• DIRECTIONS:
After locating the line that contains "177px; top: 376px;", output that line and each one following it, exactly, to the end of the entries. No pictures.

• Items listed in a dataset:
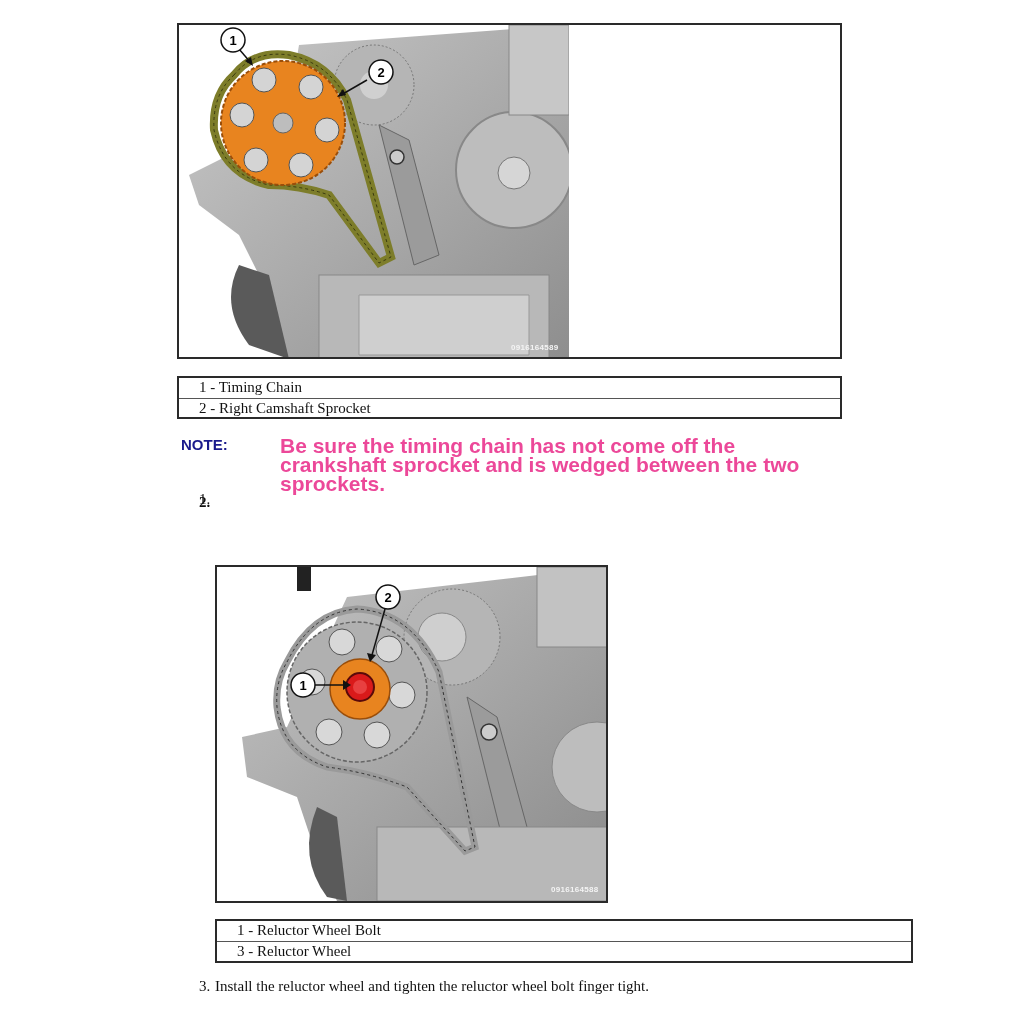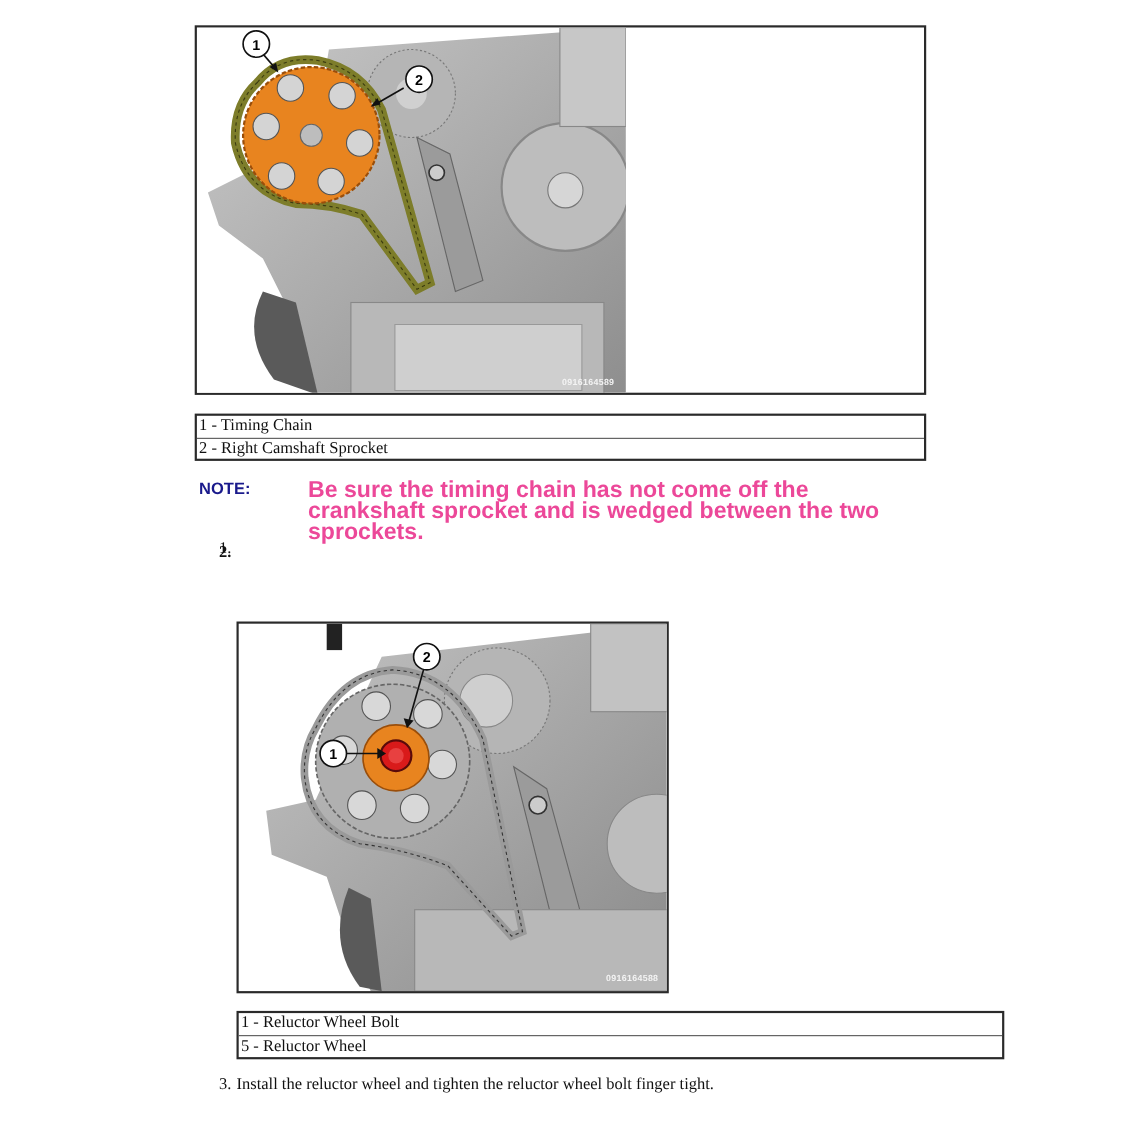--- a/index.html
+++ b/index.html
@@ -15,7 +15,7 @@
   .fig2 .fig-id { left: 334px; top: 318px; }
 
   .legend { position: absolute; border: 2px solid #2a2a2a; box-sizing: border-box; border-collapse: collapse; }
-  .legend .row { height: 20px; line-height: 19px; font-size: 15px; padding-left: 2px; box-sizing: border-box; white-space: nowrap; }
+  .legend .row { height: 20px; line-height: 19px; font-size: 15px; padding-left: 20px; box-sizing: border-box; white-space: nowrap; }
   .legend .row + .row { border-top: 1.5px solid #555; }
   .legend1 { left: 177px; top: 376px; width: 665px; height: 43px; }
   .legend2 { left: 215px; top: 919px; width: 698px; height: 44px; }

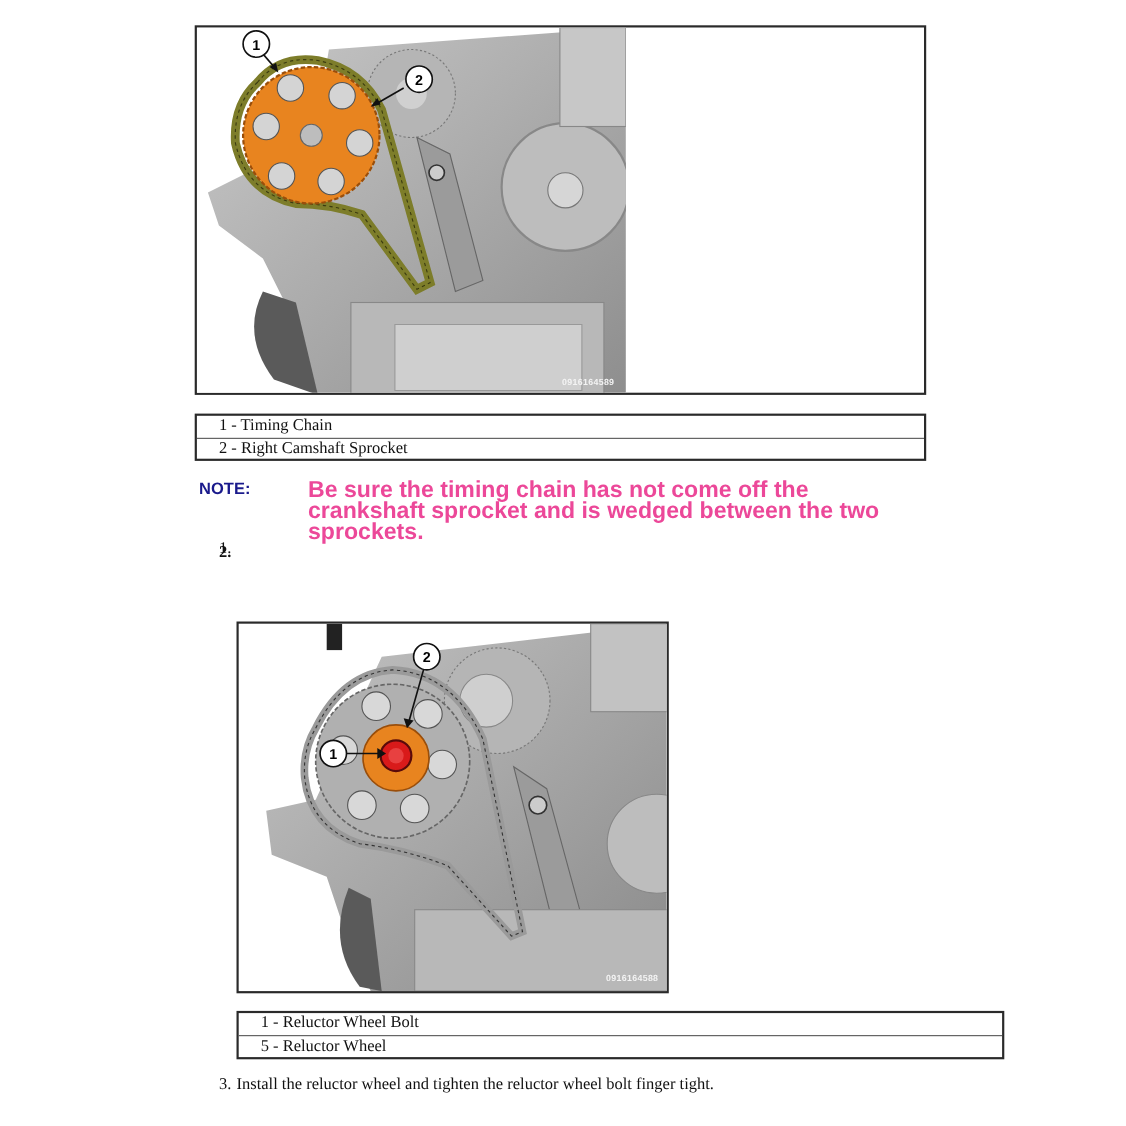--- a/index.html
+++ b/index.html
@@ -150,7 +150,7 @@
 
 <div class="legend legend2">
   <div class="row">1 - Reluctor Wheel Bolt</div>
-  <div class="row">5 - Reluctor Wheel</div>
+  <div class="row">3 - Reluctor Wheel</div>
 </div>
 
 <div class="steps steps2">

• RESULT FOR THIS TASK:
   .legend1 { left: 177px; top: 376px; width: 665px; height: 43px; }
   .legend2 { left: 215px; top: 919px; width: 698px; height: 44px; }

--- a/index.html
+++ b/index.html
@@ -150,7 +150,7 @@
 
 <div class="legend legend2">
   <div class="row">1 - Reluctor Wheel Bolt</div>
-  <div class="row">5 - Reluctor Wheel</div>
+  <div class="row">3 - Reluctor Wheel</div>
 </div>
 
 <div class="steps steps2">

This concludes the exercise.